The Java developer world has packages (jars, wars, ears...), tools (Ant, Maven, Ivy, Gradle, ...) and established workflows to handle software distribution while Linux distros have their own (zypper, yum, APT, ...). Since the two communities have different goals and requirements, Linux distros typically want to repackage Java software with their own format, tools and workflows. Reasons range from ease of installation, predictable rebuildability, support to (security) patching, management tools, legal issues, etc.
Unfortunately those two "schemes" became very different over time, so automatic translation/repackaging is not possible except in very simple cases. This leads to a lot of tedious, error-prone manual work that Linux packagers have to do in order to fit the "alien" Java model into distro packaging rules that were thought and optimized with a different ecosystem in mind.

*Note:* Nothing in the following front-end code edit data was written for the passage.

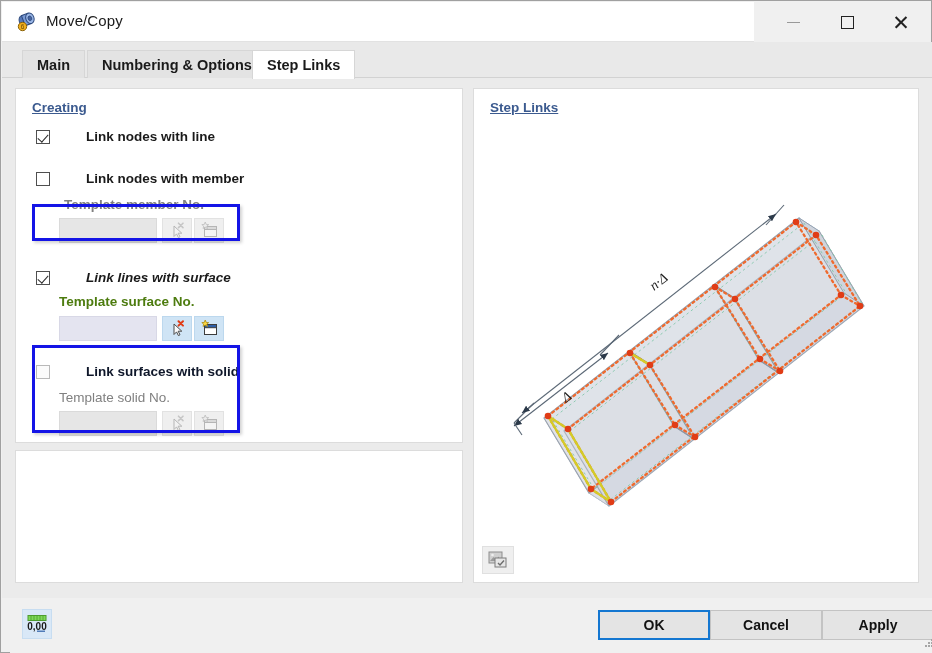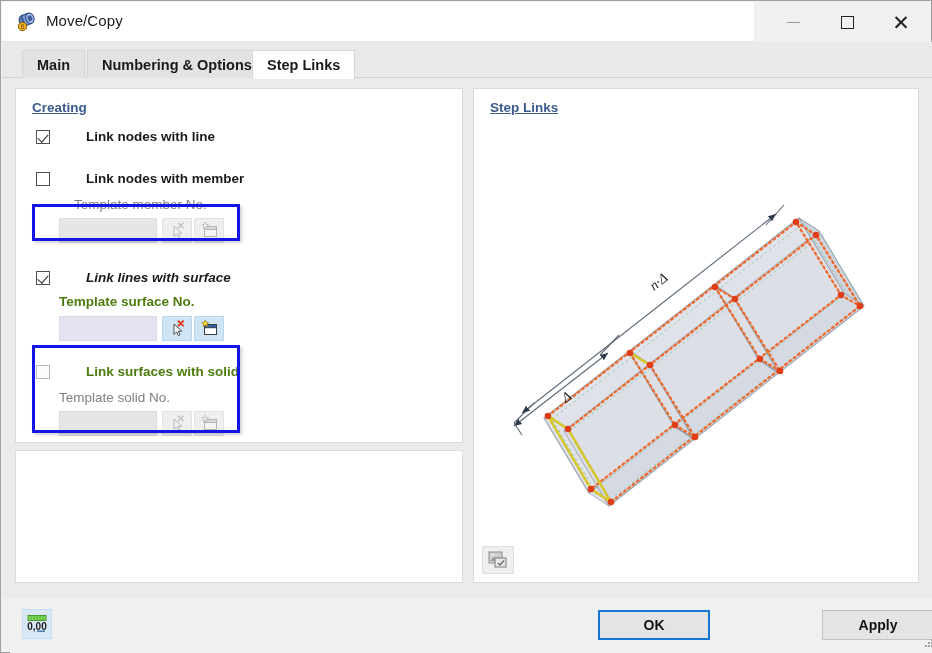--- a/index.html
+++ b/index.html
@@ -257,7 +257,7 @@
         <span class="cbox"></span>
         <span class="chk-label">Link nodes with member</span>
       </div>
-      <div class="sub-label" style="left:58px; top:108px;">Template member No.</div>
+      <div class="sub-label" style="left:48px; top:108px;font-weight:bold;">Template member No.</div>
       <div class="field" style="left:43px; top:129px;"></div>
       <div class="sqbtn" style="left:146px; top:129px;">
         <svg width="19" height="19" viewBox="0 0 19 19">

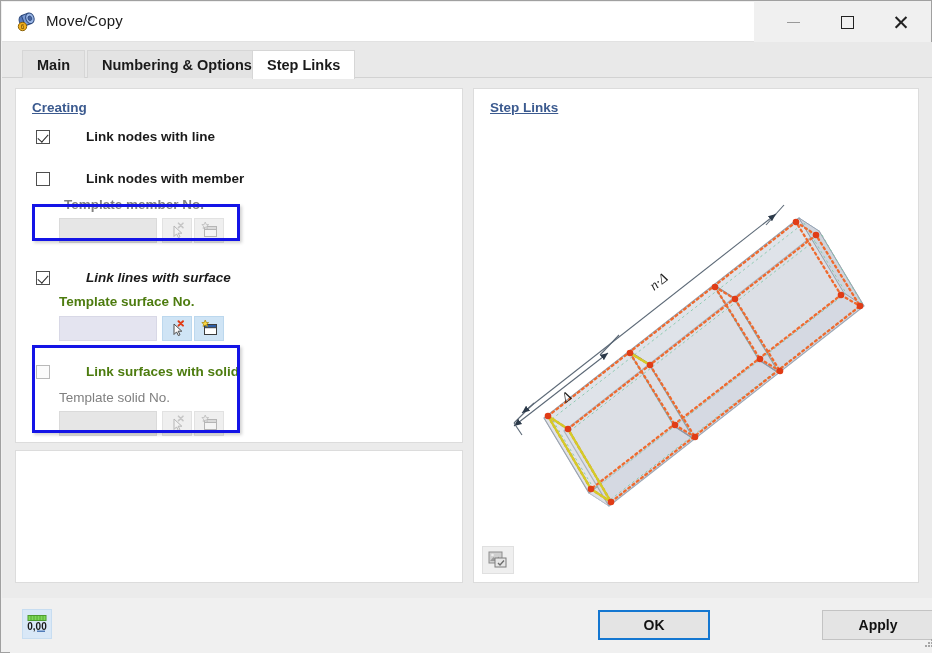--- a/index.html
+++ b/index.html
@@ -122,7 +122,7 @@
     font-size: 13.5px; color: #1a1a1a; font-weight: 600;
     white-space: nowrap;
   }
-  .chk-label.disabled { color: #4d7c0f; }
+  .chk-label.disabled { color: #0f172a; }
 
   .sub-label {
     position: absolute;

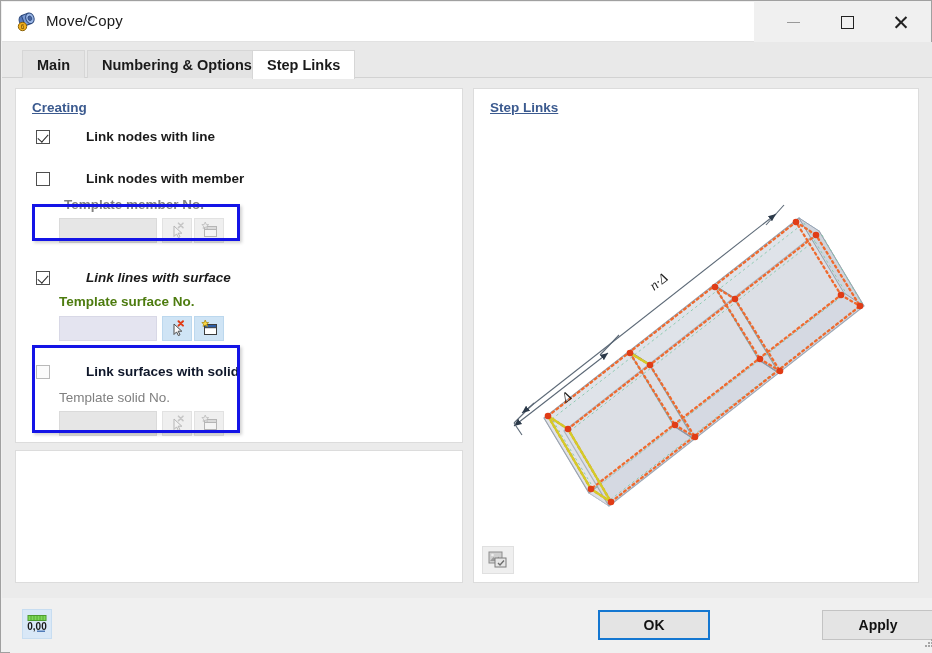--- a/index.html
+++ b/index.html
@@ -461,6 +461,9 @@
     <div class="dlgbtn default" id="btn-ok">
       <span>OK</span>
     </div>
+    <div class="dlgbtn" id="btn-cancel">
+      <span>Cancel</span>
+    </div>
     <div class="dlgbtn" id="btn-apply">
       <span>Apply</span>
     </div>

A typical example is packaging any software built by Maven on SUSE distros. A number of pain points arise:
- Maven requires internet access and downloads precompiled code as part of the build. RPMs have to be built on a standalone machine in OBS, and they should build code from sources they are provided beforehand exclusively;
- Maven is basically a plugin container, so hundreds of different plugins have to be installed to build real-life projects (the exact plugin set and their dependencies is determined at build time). While this is no big deal for Java developers, since they get the corresponding jars prebuilt from public internet Maven repositories, it is a nightmare for distros, because all shipping code is supposed to be built from scratch and packaged!
- Maven often uses multiple versions of a same library or plugin during the same build. Usually distros do not accept more than one version of any given library to reduce maintenance work;
- Maven requires itself in order to build. To be more exact, Maven needs Nexus, which in turn needs Maven and Nexus. To be more exact, its build dependency graph is a very complicated mess with lots of cycles that have to be broken manually.
In the openSUSE community, it is a packager's duty to handle those differences, but this limits the amount of software the community is able to package due to the high effort required to overcome them.
The Fedora community uses another set of tools, XMvn, which goals are
similar to tetra
's. They are limited to Maven, though.
The Debian community has various tools, and among those one that automatically
patches pom.xml
Maven files. The downside is that those files will be different from the original upstream's, so they
will have to be kept up to date.
The Arch community basically ignores the problem: "You do not need to compile Java applications from source.".
tetra
simplifies the packaging process mostly because of its use of packaged binary blobs that contain all build time
dependencies for a set of packages. This is called a kit.
Building software from a binary blob is unusual for Linux distros, and it surely has some drawbacks. It is anyway believed that benefits outweigh them, in fact using prebuilt software:
- drastically reduces packaging efforts. A very basic and relatively simple package like commons-collections needs about 150 jars just to be compiled and tested. Those should be packaged, roughly, one-by-one!
- is just the way all Java developers out there build, test and use their software — this is how they expect it to work. Any different approach is necessarily error-prone and could result in unexpected bugs;
- does not affect the ability of providing patches to Java projects, as only build time requirements are in the kit. In virtually all cases patching a piece of software does not require to patch its build toolchain;
- does not affect the ability of complying to software licenses like the GPL. In fact those licenses only require to redistribute a project's source code - not the whole toolchain needed to build it. Sources can be added and shipped together with binaries when licenses require it.